Patient's complaints regarding weakness or lack of sensation often are rationalized as generalized sequel of the burn injury and healing process. However, these symptoms may be due to peripheral neuropathies and entrapment syndromes resulting from impaired nerve axons, or myelin sheath or both (7). Mononeuropathies and entrapment syndromes have been observed following thermal injury and most often affect nerves under the area of the burn, and they are usually seen in patient with burn greater than 20% of total body surface area (TBSA) (8).

This report represents my individual effort. I did not receive or offer aid to anyone when performing this assignment, nor did I plagiarize any material.

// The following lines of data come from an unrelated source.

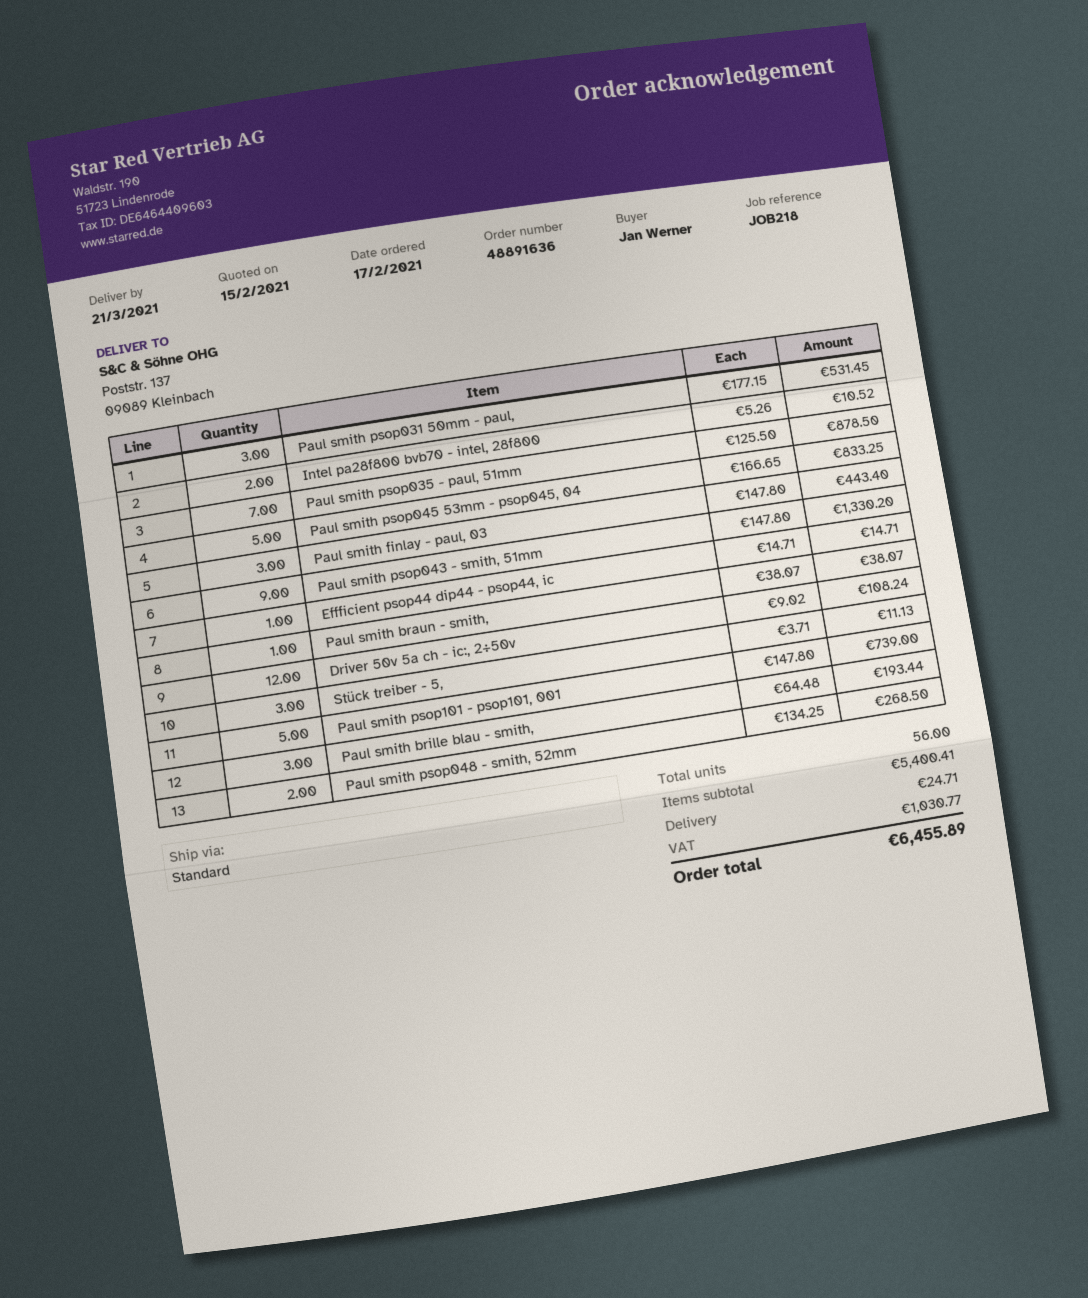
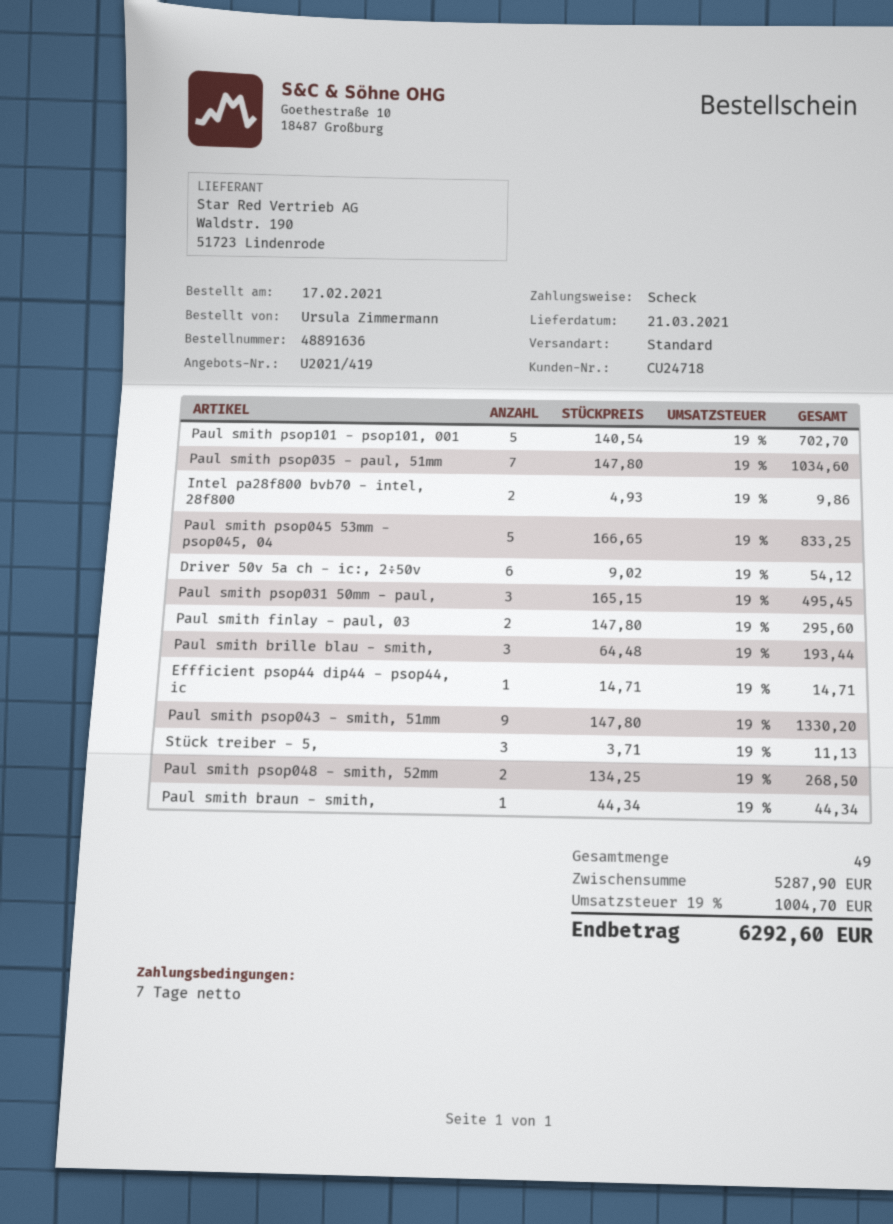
ordered by: Jan Werner -> Ursula Zimmermann
Paul smith psop031 50mm - paul,: 3 x 177.15 = 531.45 -> 3 x 165.15 = 495.45
Intel pa28f800 bvb70 - intel, 28f800: 2 x 5.26 = 10.52 -> 2 x 4.93 = 9.86
Paul smith psop035 - paul, 51mm: 7 x 125.50 = 878.50 -> 7 x 147.80 = 1034.60
Paul smith finlay - paul, 03: 3 x 147.80 = 443.40 -> 2 x 147.80 = 295.60
Paul smith braun - smith,: 1 x 38.07 = 38.07 -> 1 x 44.34 = 44.34
Driver 50v 5a ch - ic:, 2÷50v: 12 x 9.02 = 108.24 -> 6 x 9.02 = 54.12
Paul smith psop101 - psop101, 001: 5 x 147.80 = 739.00 -> 5 x 140.54 = 702.70
total quantity: 56 -> 49
subtotal: 5400.41 -> 5287.90
shipping: 24.71 -> none
tax: 1030.77 -> 1004.70
total: 6455.89 -> 6292.60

Two hours after formalin stimulation, rats pretreated intrathecally by either Amylin or Salmon Calcitonin showed lower numbers of c-Fos immunoreactive nuclei in their lumbar spinal cord as compared to rats pretreated by saline. These effects were reversed upon co-administration of either of the Amylin antagonists AC187 or rat amylin8-37, but not rat α-CGRP8-37. Few cells with c-Fos immunreactivity were found in the lumbar spinal cord of rats two hours after i.t. injection of saline, Amylin and/or Salmon Calcitonin. However, Fos like immunoreactivity was increased in the lumbar spinal cord two hours after i.t. treatment of either of the antagonists AC187 and rat amylin8-37when compared to saline treated rats.